_ABOUT THIS EXERCISE:_
Reproduce, word for word, every line starting at the line that contains "subtotal: 8294.85 -> 6827.60" and ending with the final line of the entries.

START RECORDS TO USE

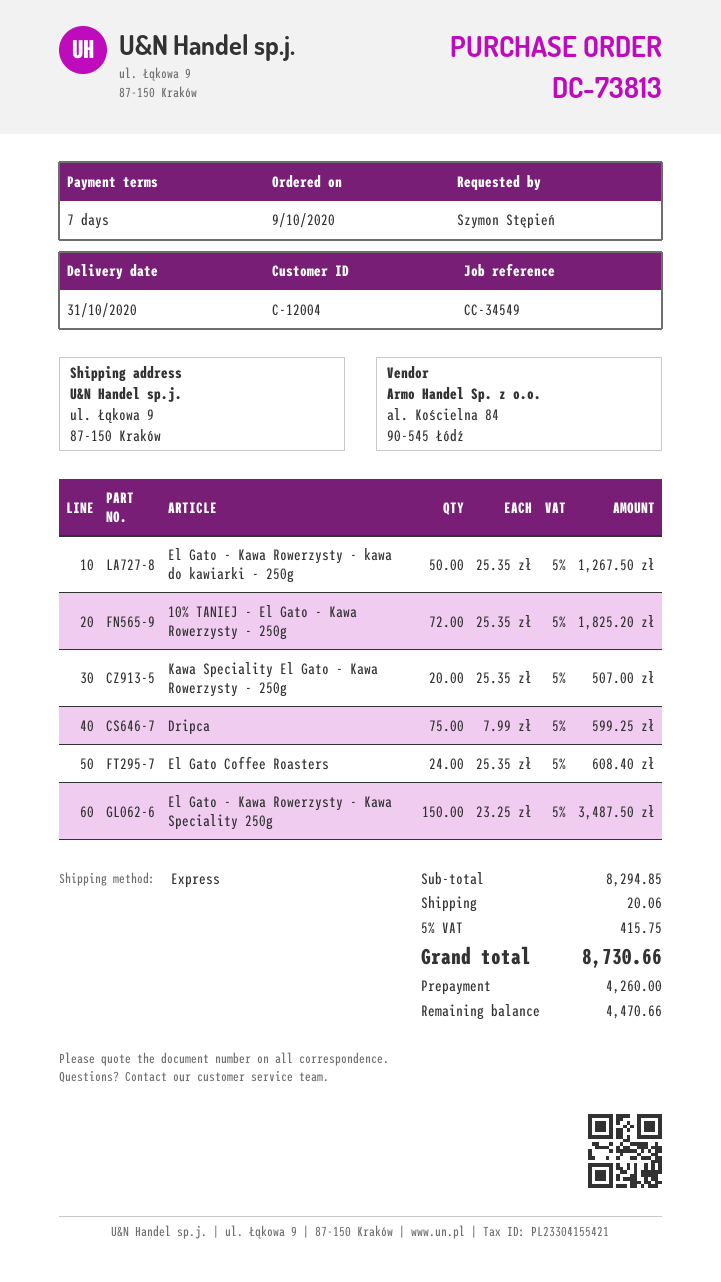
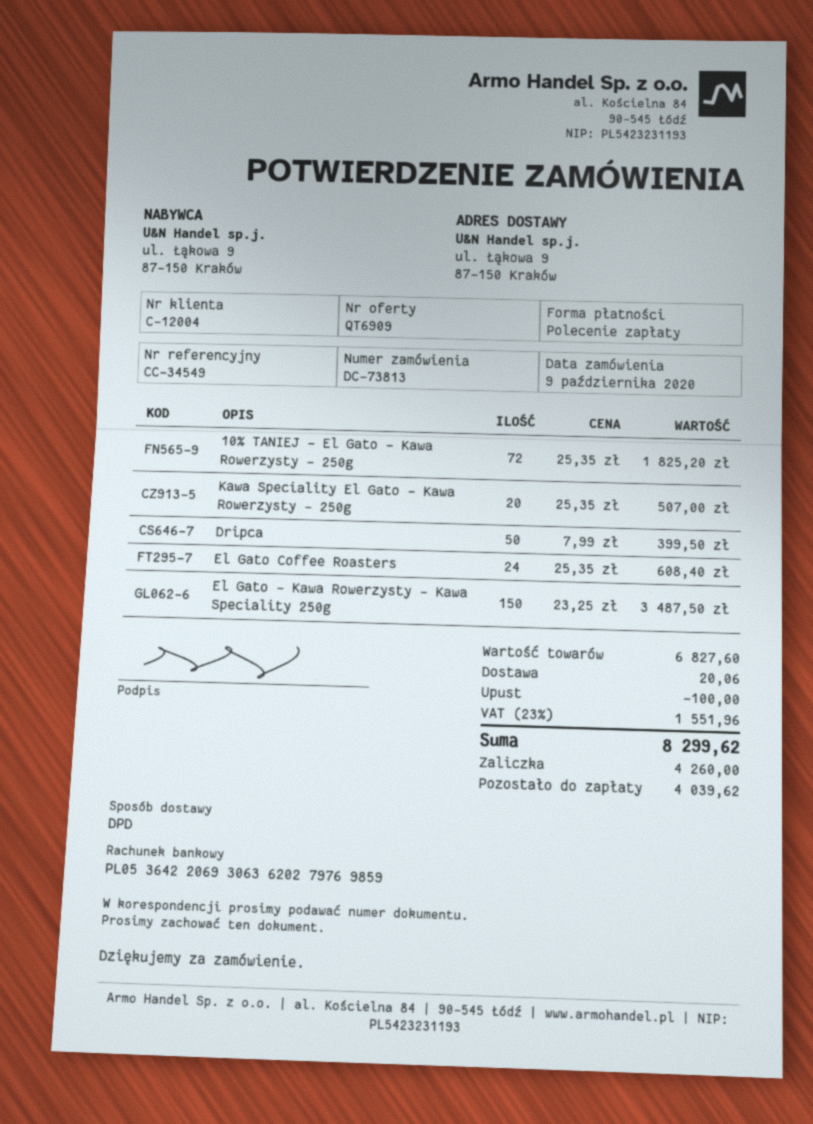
shipping method: express -> DPD
El Gato - Kawa Rowerzysty - kawa do kawiarki - 250g: 50 x 25.35 = 1267.50 -> none
Dripca: 75 x 7.99 = 599.25 -> 50 x 7.99 = 399.50
subtotal: 8294.85 -> 6827.60
discount: none -> 100.00
tax: 5% = 415.75 -> 23% = 1551.96
total: 8730.66 -> 8299.62
balance: 4470.66 -> 4039.62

END RECORDS TO USE

_ANSWER FOR THIS EXERCISE:_
subtotal: 8294.85 -> 6827.60
discount: none -> 100.00
tax: 5% = 415.75 -> 23% = 1551.96
total: 8730.66 -> 8299.62
balance: 4470.66 -> 4039.62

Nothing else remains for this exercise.